The problem => The lines wanted are those in the data below that include "assess".

Dataset extract =>

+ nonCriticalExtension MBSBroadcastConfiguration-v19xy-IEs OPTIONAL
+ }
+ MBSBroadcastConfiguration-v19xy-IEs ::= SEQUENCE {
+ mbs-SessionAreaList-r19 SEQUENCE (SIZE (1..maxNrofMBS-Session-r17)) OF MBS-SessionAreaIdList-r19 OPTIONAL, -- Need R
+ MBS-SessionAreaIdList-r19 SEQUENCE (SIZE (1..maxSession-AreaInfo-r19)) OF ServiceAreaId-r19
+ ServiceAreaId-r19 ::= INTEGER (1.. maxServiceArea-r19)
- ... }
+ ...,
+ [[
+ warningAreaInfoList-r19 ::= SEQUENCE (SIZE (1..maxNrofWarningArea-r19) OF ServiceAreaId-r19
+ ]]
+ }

---

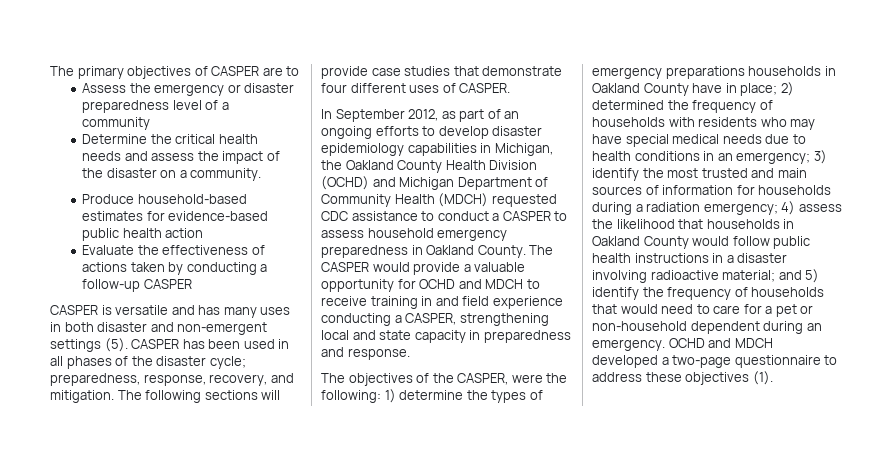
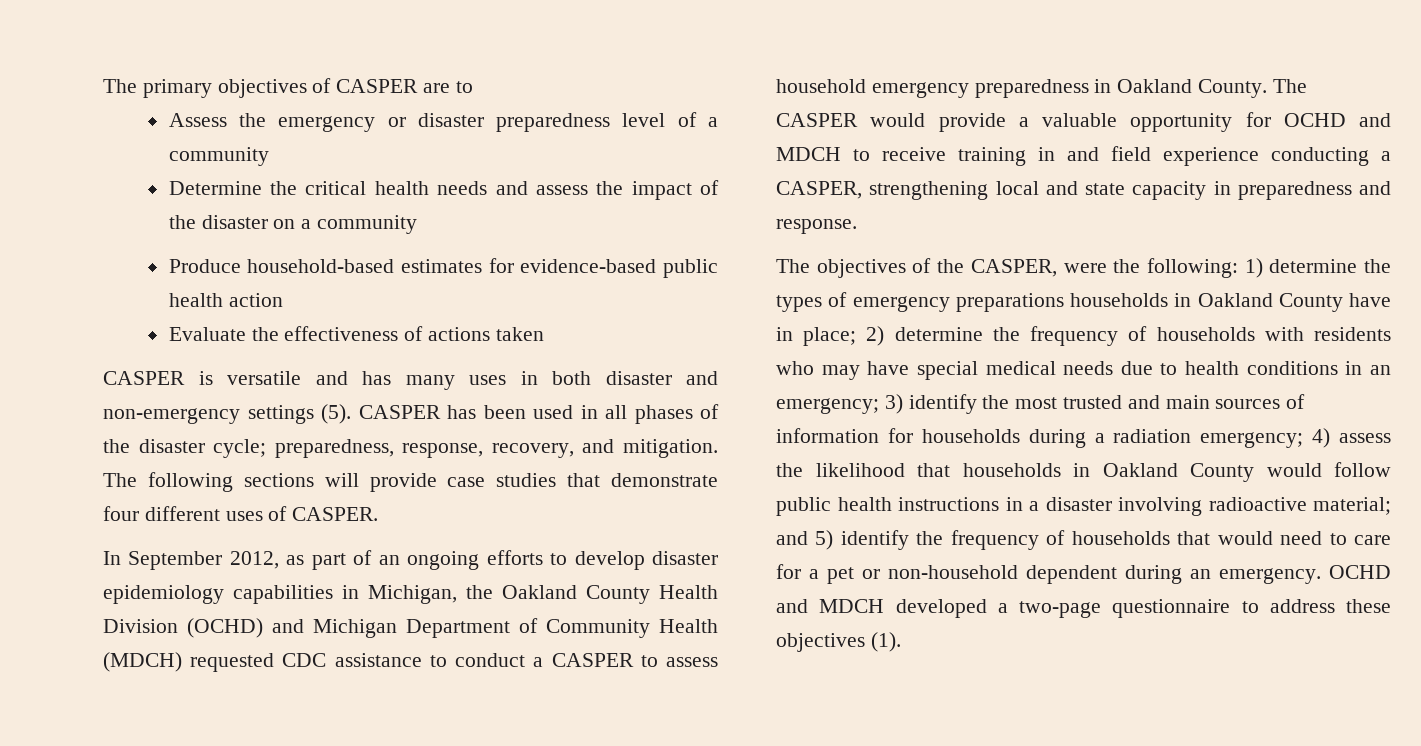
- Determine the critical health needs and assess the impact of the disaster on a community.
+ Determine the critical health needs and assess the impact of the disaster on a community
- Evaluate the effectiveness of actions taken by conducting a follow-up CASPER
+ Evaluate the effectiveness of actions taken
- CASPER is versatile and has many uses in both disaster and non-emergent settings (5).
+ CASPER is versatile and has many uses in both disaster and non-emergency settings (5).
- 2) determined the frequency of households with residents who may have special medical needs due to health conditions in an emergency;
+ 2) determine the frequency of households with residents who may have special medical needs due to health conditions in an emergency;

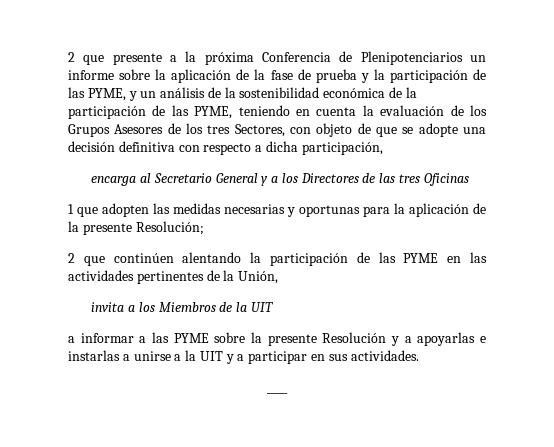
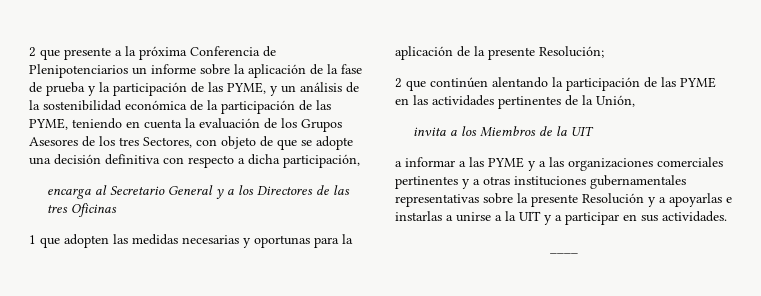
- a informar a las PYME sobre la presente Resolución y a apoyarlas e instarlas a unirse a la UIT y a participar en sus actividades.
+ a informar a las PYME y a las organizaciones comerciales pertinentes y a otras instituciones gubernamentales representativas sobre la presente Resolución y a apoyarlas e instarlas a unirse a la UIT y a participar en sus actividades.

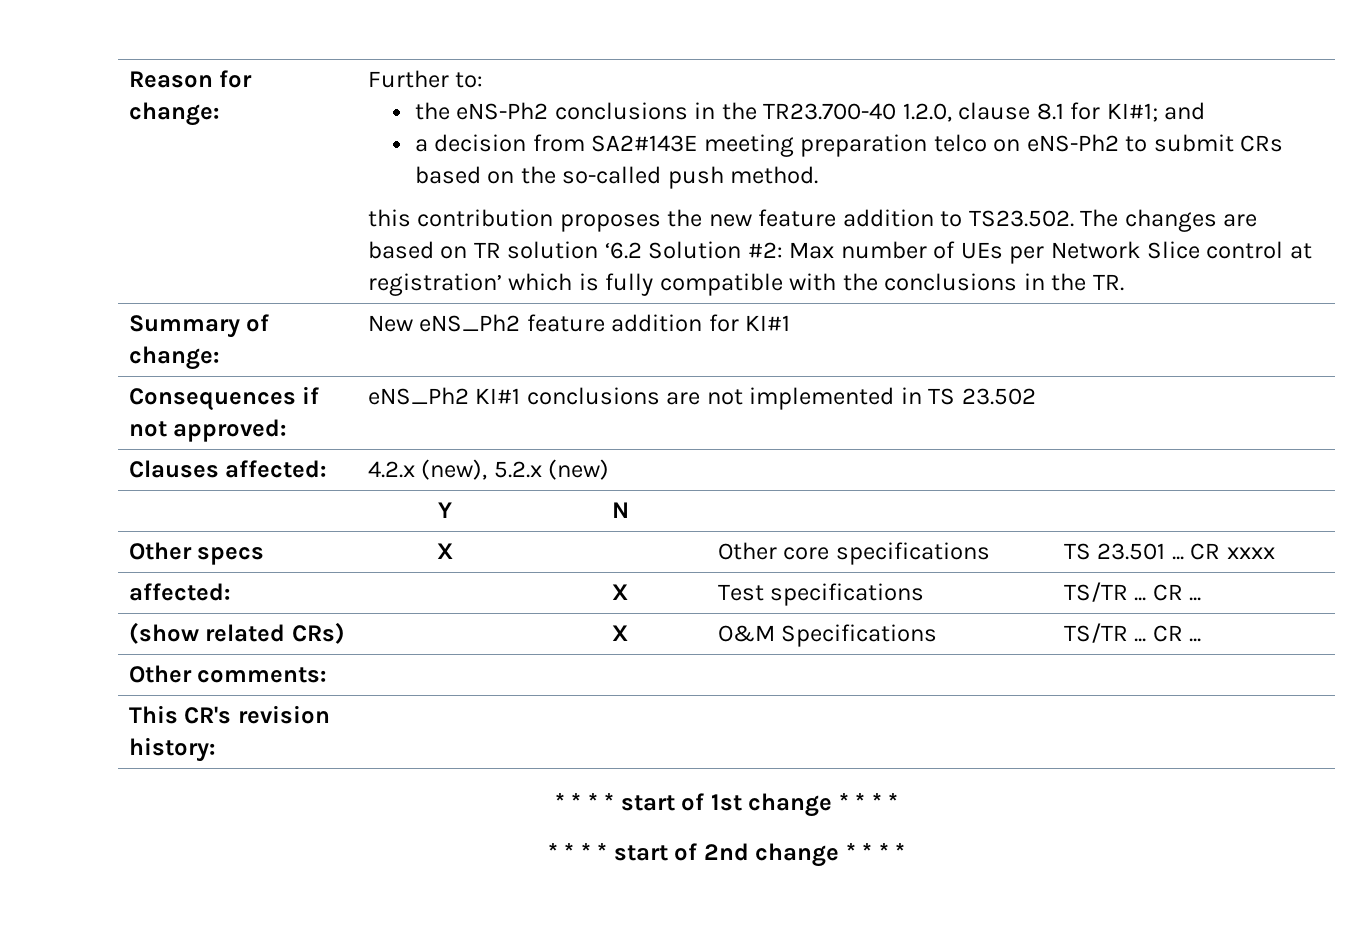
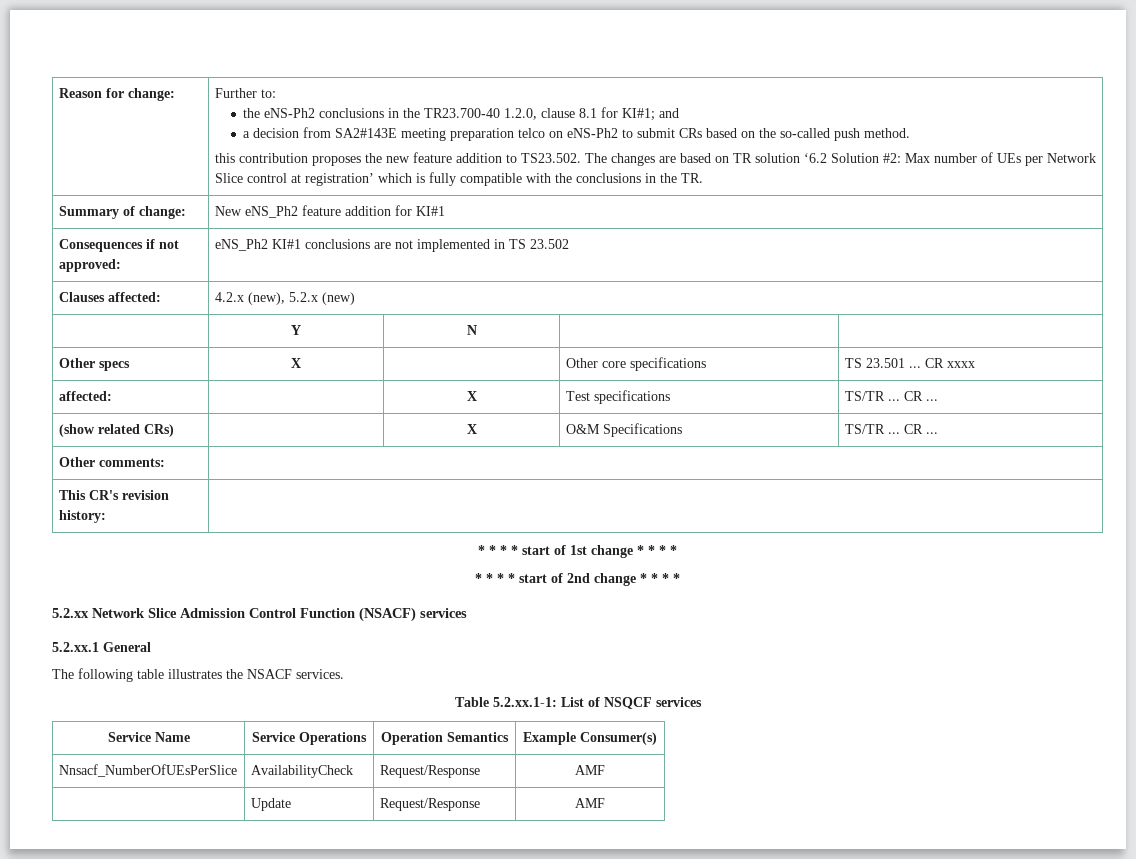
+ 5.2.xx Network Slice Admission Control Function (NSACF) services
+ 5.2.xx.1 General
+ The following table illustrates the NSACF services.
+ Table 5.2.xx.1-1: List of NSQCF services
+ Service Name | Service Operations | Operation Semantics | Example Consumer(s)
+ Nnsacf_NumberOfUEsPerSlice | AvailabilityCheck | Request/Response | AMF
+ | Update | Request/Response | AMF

Reply =>
- Determine the critical health needs and assess the impact of the disaster on a community.
+ Determine the critical health needs and assess the impact of the disaster on a community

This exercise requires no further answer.